Task objective: Please repeat, exactly as written, the line containing "font-weight: bold ->" and every line after it through the end of the records below, leaving out any pictures.

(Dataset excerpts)
[Start of Attachment]

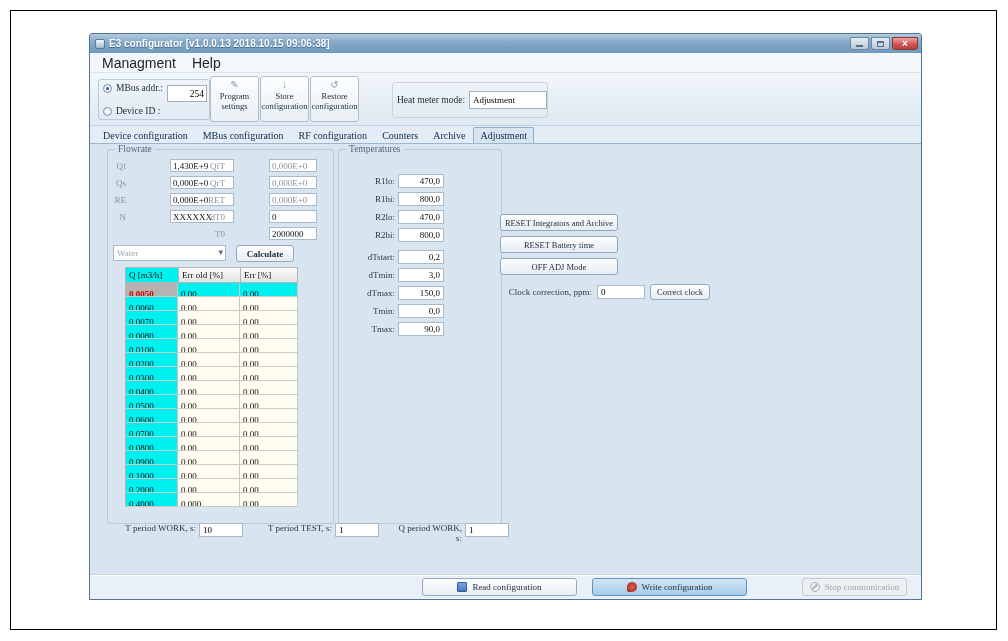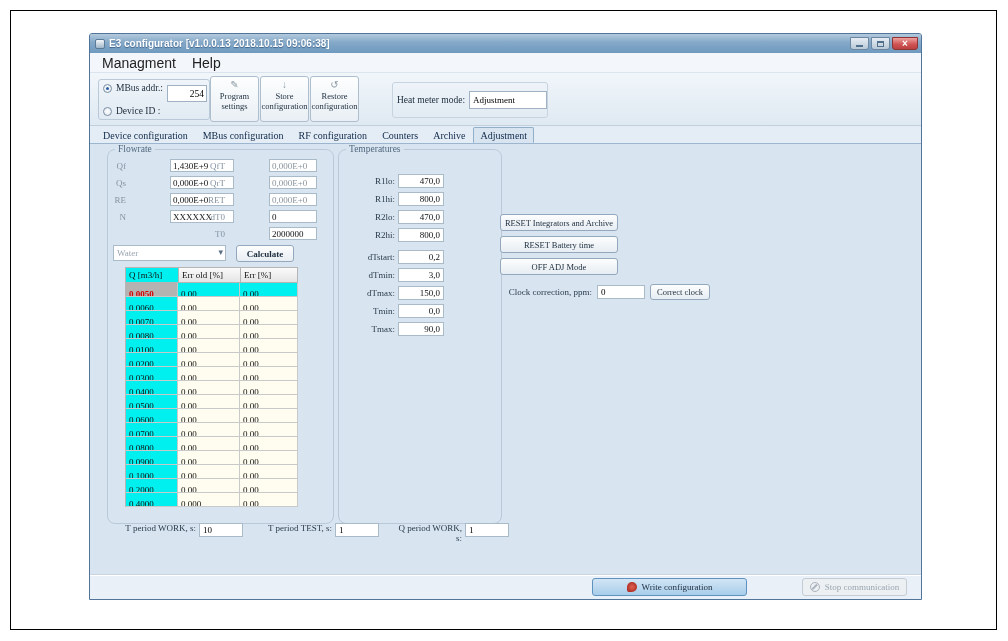"Flowrate" .groupbox { border-radius: 8px -> 3px }
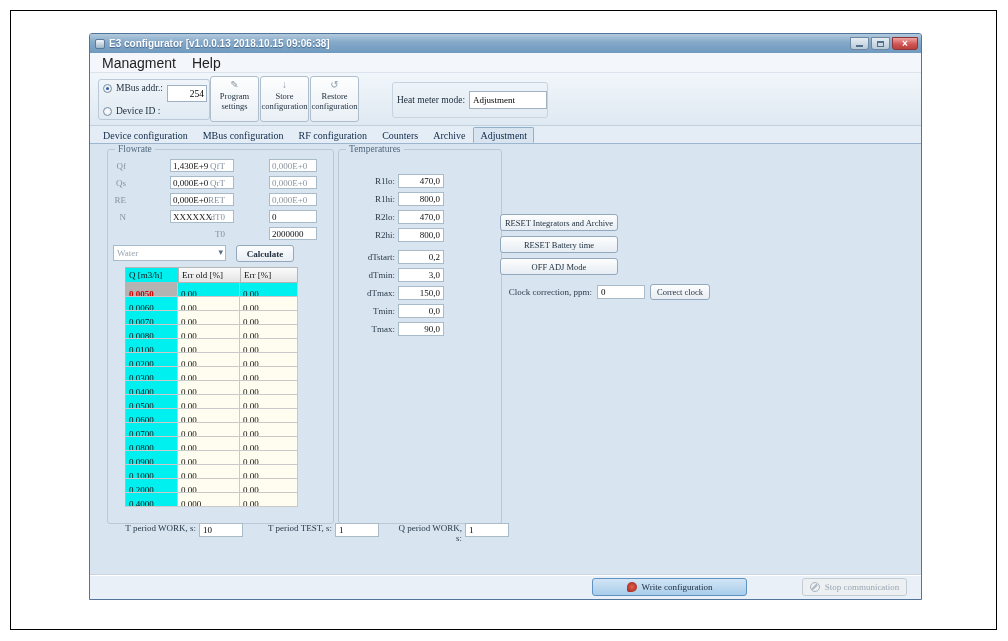"Read configuration" button.f-btn { html: none -> <button> <span></span> <span>Read configuration</span> </button> }
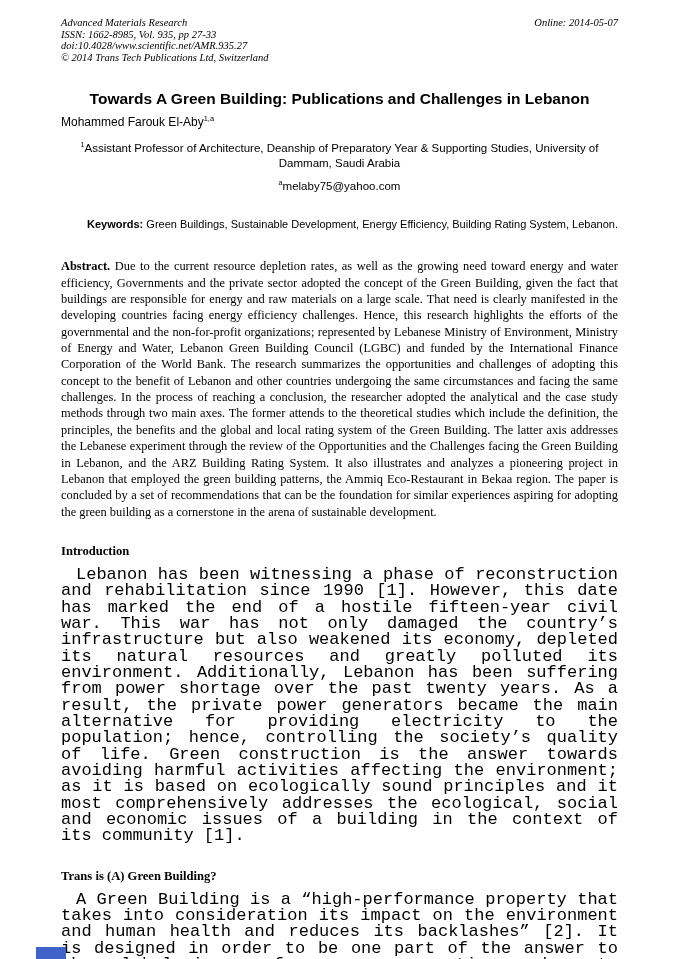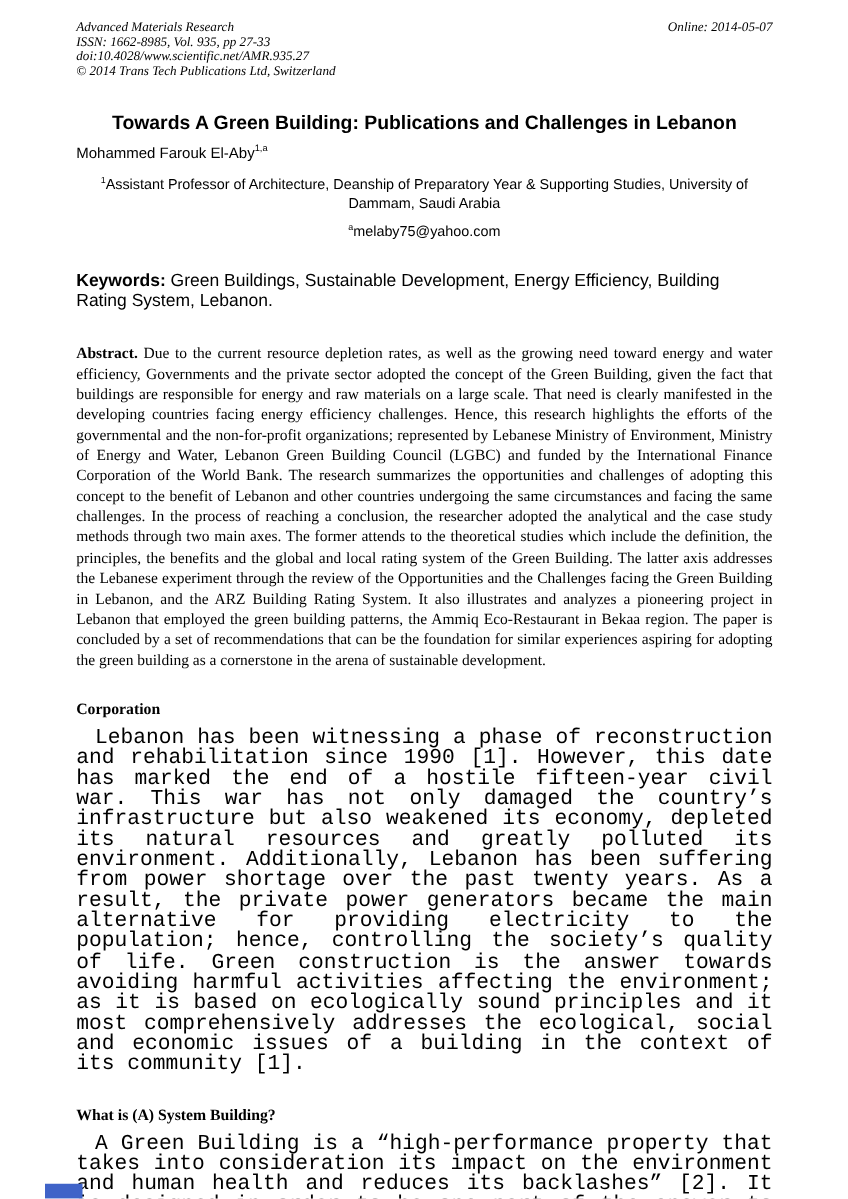"Keywords: Green Buildings, Sustainable" .keywords { font-size: 14px -> 11px; text-align: left -> right }
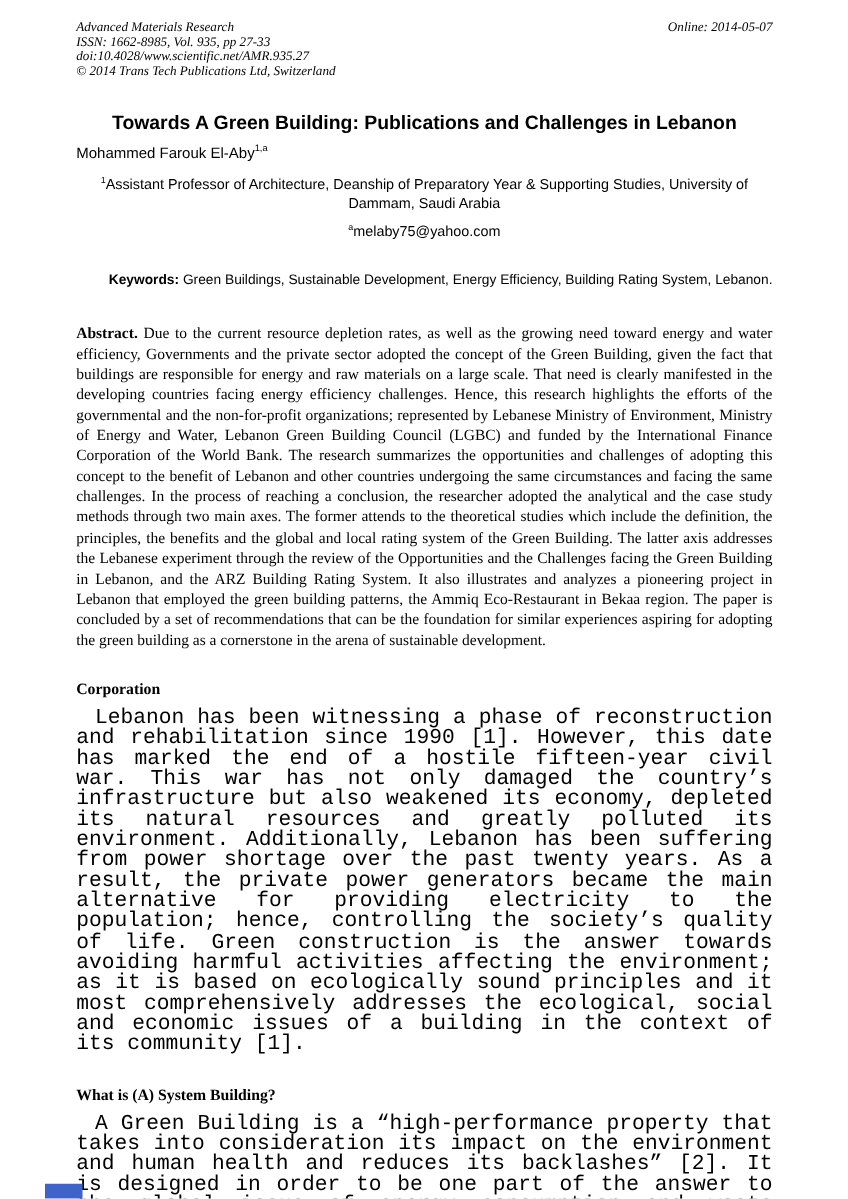"Corporation" h2.section-heading { text: Corporation -> Introduction }
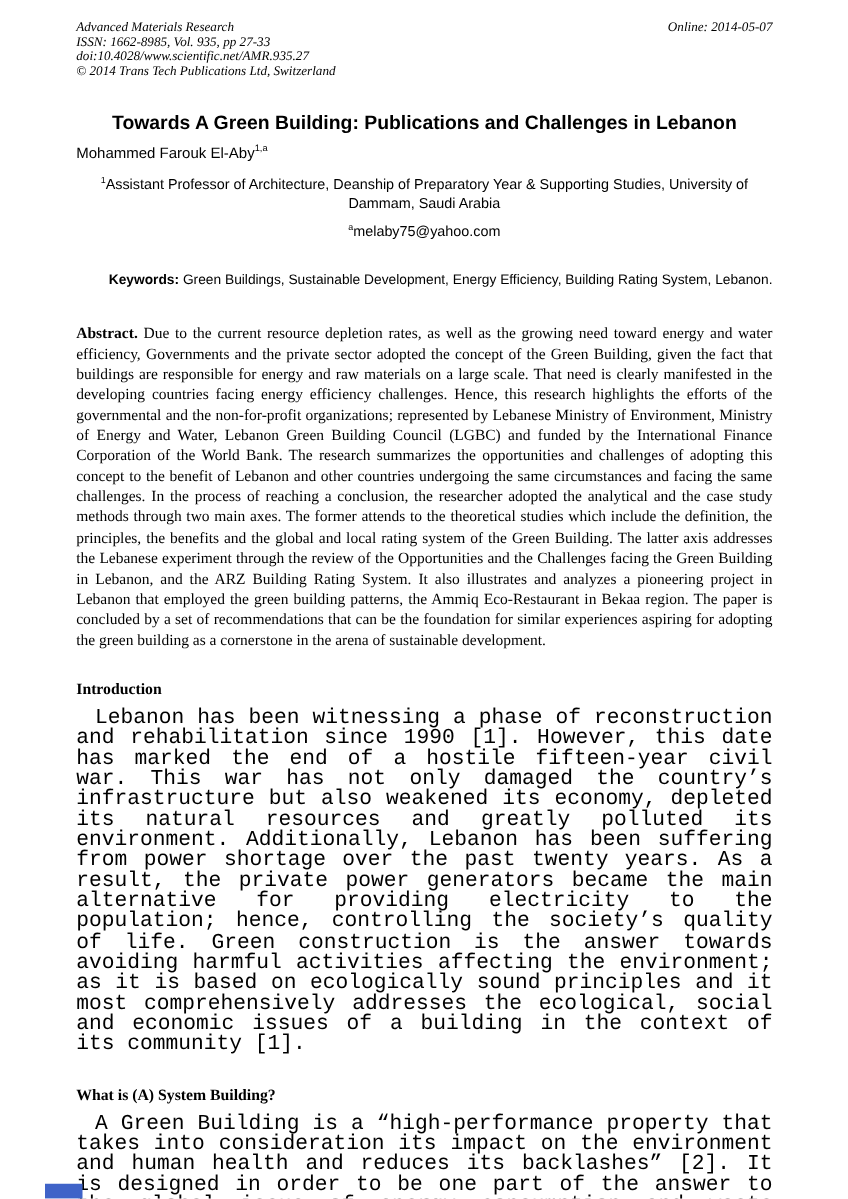"What is (A) System Building?" h2.section-heading { text: What is (A) System -> Trans is (A) Green }
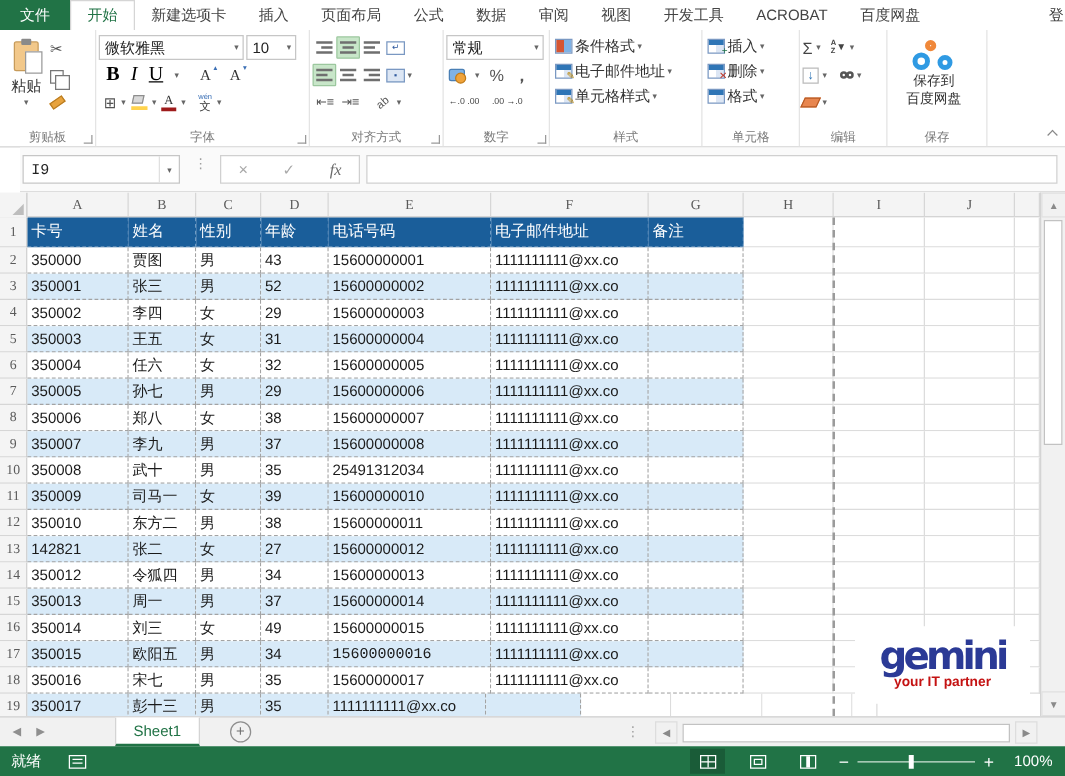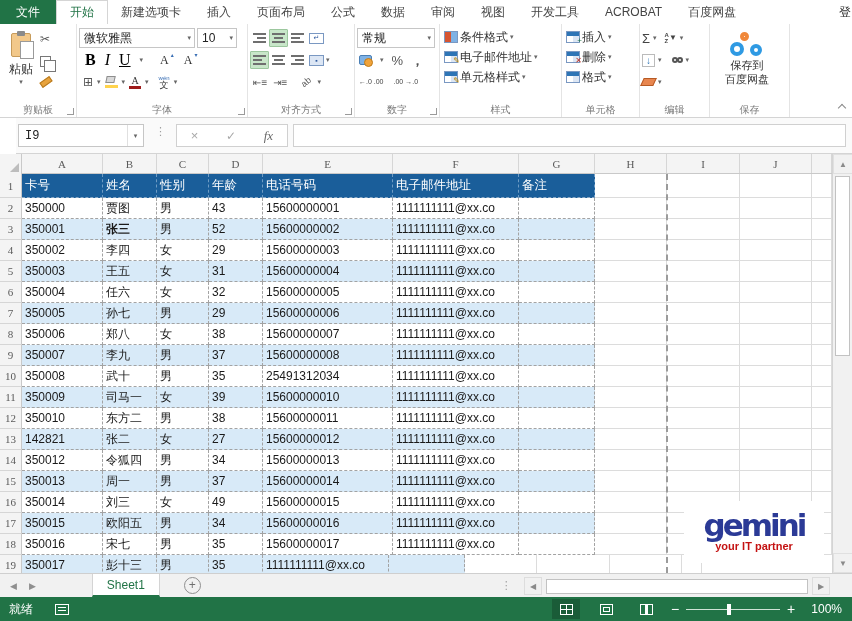"张三" div.cell { font-weight: bold -> none }
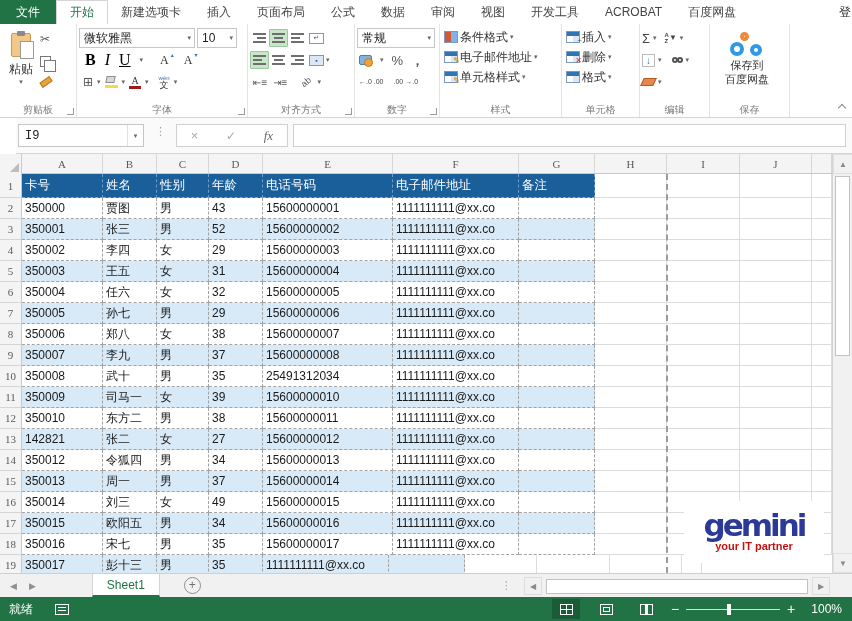"15600000016" div.cell { font-family: none -> Liberation Mono, monospace }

[End of Attachment]

Answer space:
"张三" div.cell { font-weight: bold -> none }
"15600000016" div.cell { font-family: none -> Liberation Mono, monospace }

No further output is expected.